Earthquake Strikes Mexico; One Reported Death

Mexican citizens of Acapulco are facing the aftermath of a 7.0 magnitude earthquake that struck Tuesday night. First categorized as a 7.4 but later downgraded, the quake has destroyed buildings and taken one life.

The earthquake hit 11 miles northeast of the resort of Acapulco, Guerrero, on Tuesday night, according to the U.S. Geological Survey (USGS). Mexico’s seismological service measured the tremor at a magnitude of 7.1.

It was relatively shallow, being only 7.8 miles below the surface, which amplified the shaking effect.

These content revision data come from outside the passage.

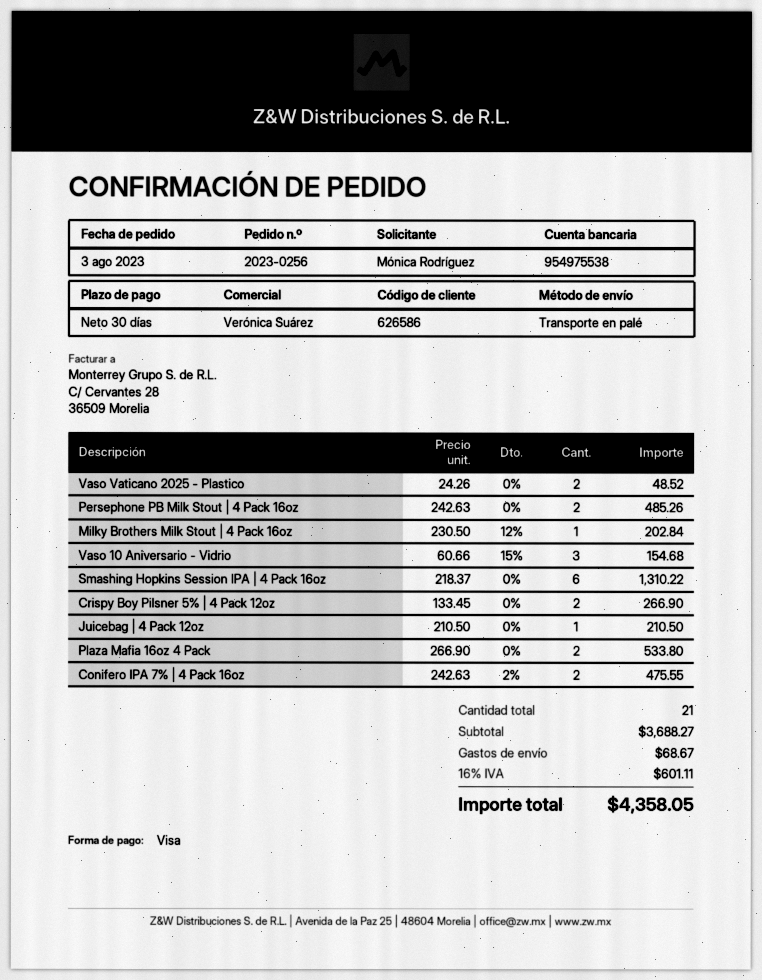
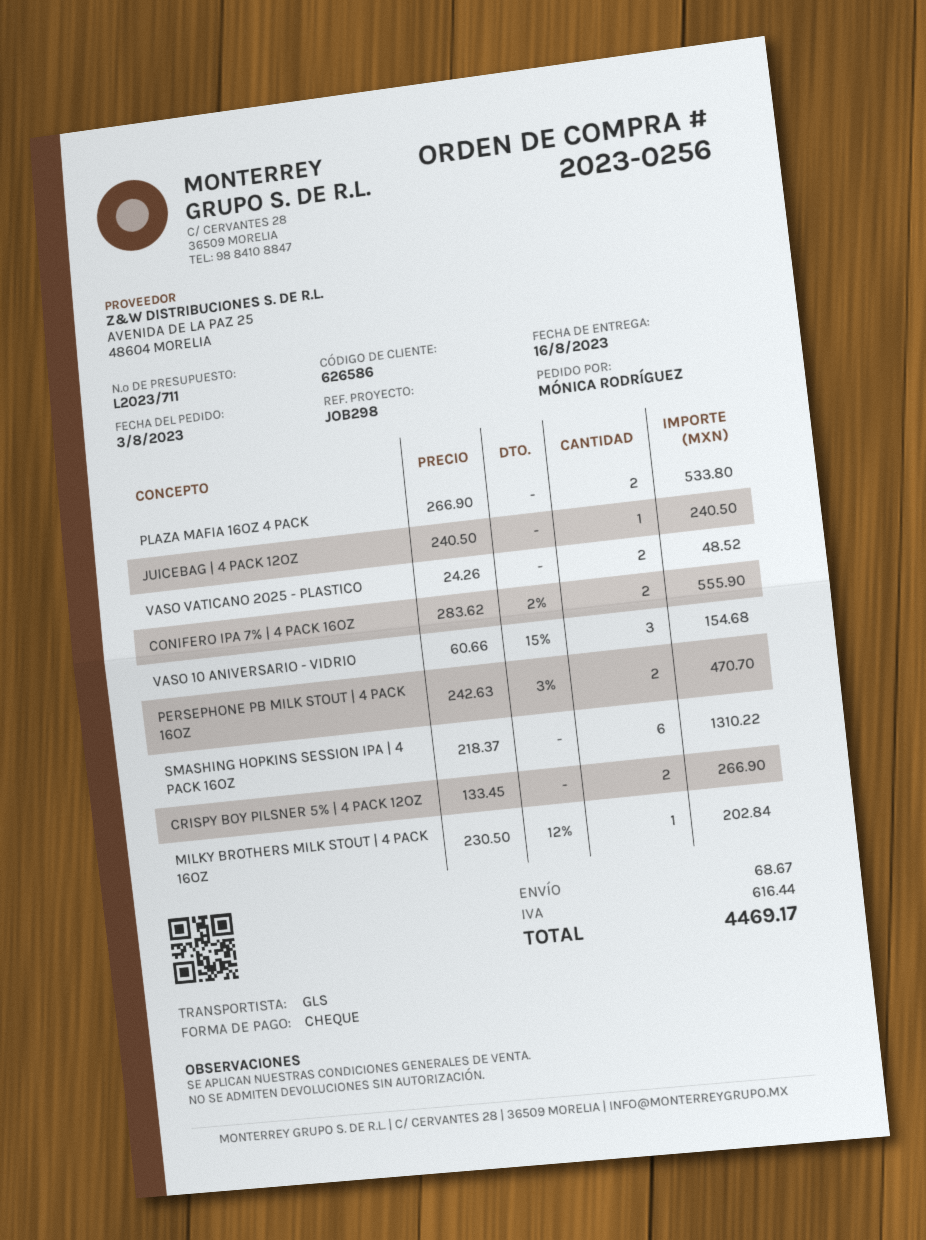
payment method: Visa -> cheque
shipping method: pallet freight -> GLS
Persephone PB Milk Stout | 4 Pack 16oz: 2 x 242.63 = 485.26 -> 2 x 242.63 - 3% = 470.70
Juicebag | 4 Pack 12oz: 1 x 210.50 = 210.50 -> 1 x 240.50 = 240.50
Conifero IPA 7% | 4 Pack 16oz: 2 x 242.63 - 2% = 475.55 -> 2 x 283.62 - 2% = 555.90
tax: 601.11 -> 616.44
total: 4358.05 -> 4469.17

The U.S. tsunami warning center issued an advisory following the tremor, stating that hazardous waves were probable within 185 miles of the quake’s epicenter. The threat had passed, according to the agency’s later update.

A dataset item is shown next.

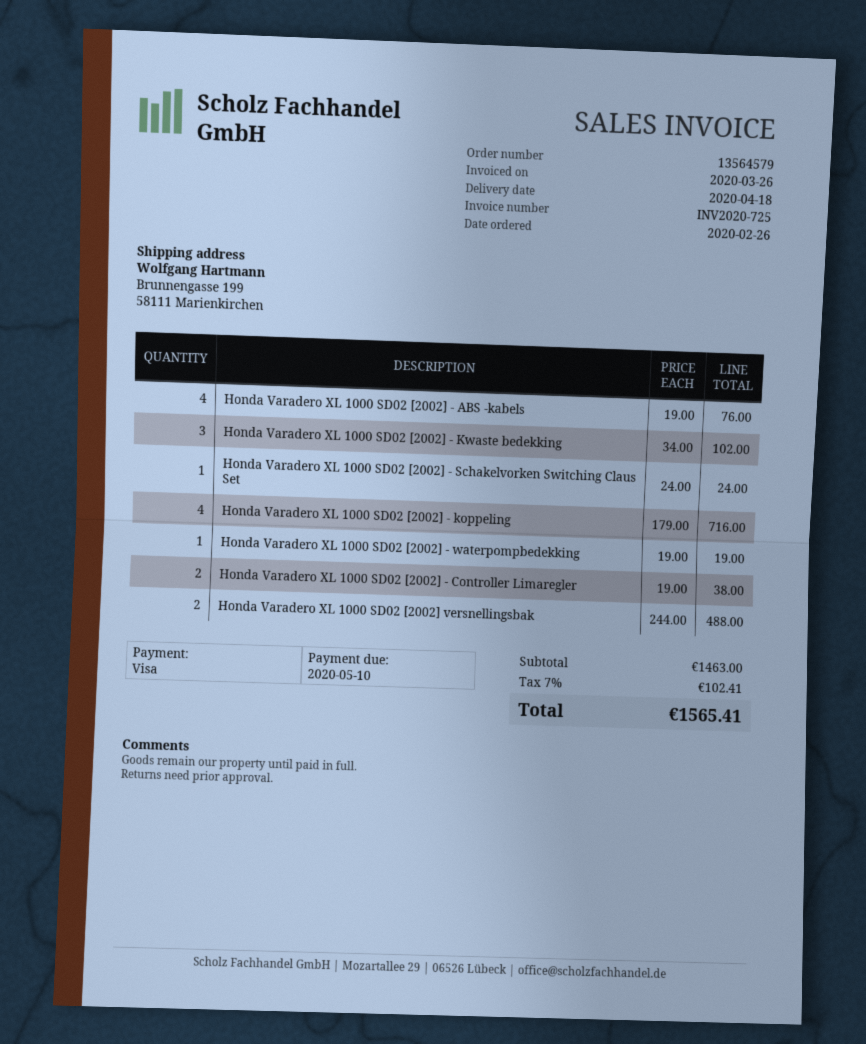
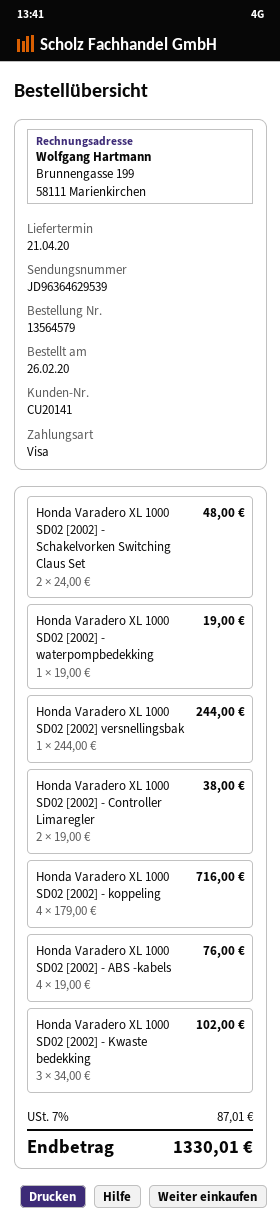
delivery date: 2020-04-18 -> 2020-04-21
Honda Varadero XL 1000 SD02 [2002] - Schakelvorken Switching Claus Set: 1 x 24.00 = 24.00 -> 2 x 24.00 = 48.00
Honda Varadero XL 1000 SD02 [2002] versnellingsbak: 2 x 244.00 = 488.00 -> 1 x 244.00 = 244.00
tax: 7% = 102.41 -> 7% = 87.01
total: 1565.41 -> 1330.01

Citizens of Acapulco took to the streets for safety amidst the chaos. In a video posted on Twitter, people can be seen holding each other while another man takes a wide stance to maintain balance. Some people laughed and enjoyed the light show that accompanied the quake, while others screamed and prayed for their lives.

Another video shows people in a cable car violently swaying while suspended in the air. The footage cuts to the people inside the vehicle, who appear calm and collected, except for one woman who is off camera and sobbing.

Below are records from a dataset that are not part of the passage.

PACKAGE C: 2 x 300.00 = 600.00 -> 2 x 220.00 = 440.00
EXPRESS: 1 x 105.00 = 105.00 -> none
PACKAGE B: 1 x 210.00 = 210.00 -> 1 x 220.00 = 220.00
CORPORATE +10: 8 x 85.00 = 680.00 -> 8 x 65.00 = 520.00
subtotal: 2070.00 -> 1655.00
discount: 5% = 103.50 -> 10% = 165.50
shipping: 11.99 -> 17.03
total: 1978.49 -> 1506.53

Many more videos of strange lights in the sky and different perspectives flooded Twitter as users tagged their post “Apocalipsis” — the Spanish word for apocalypse. A Twitter user posted several pictures of what appears to be orange lightning, an incredible sight.

The scientific community isn’t sold on the phenomena, though they have some theories about the luminosity. Theories for what researchers call earthquake lights include friction between moving rocks, creating electrical activity.

The only life lost was a person who died after being struck by a post, said the governor of Guerrero state, Hector Astudillo. There were currently no reports of serious damage.

Acapulco is roughly 230 miles from Mexico City. Residents in that area felt the waves of the earthquake enough for citizens to flee their homes until the coast was clear. The Mayor of Mexico City, Claudia Sheinbaum, said there were no immediate reports of significant damage in the capital.

Mexico sits atop five tectonic plates, including three large ones making it one of the most seismically active places globally.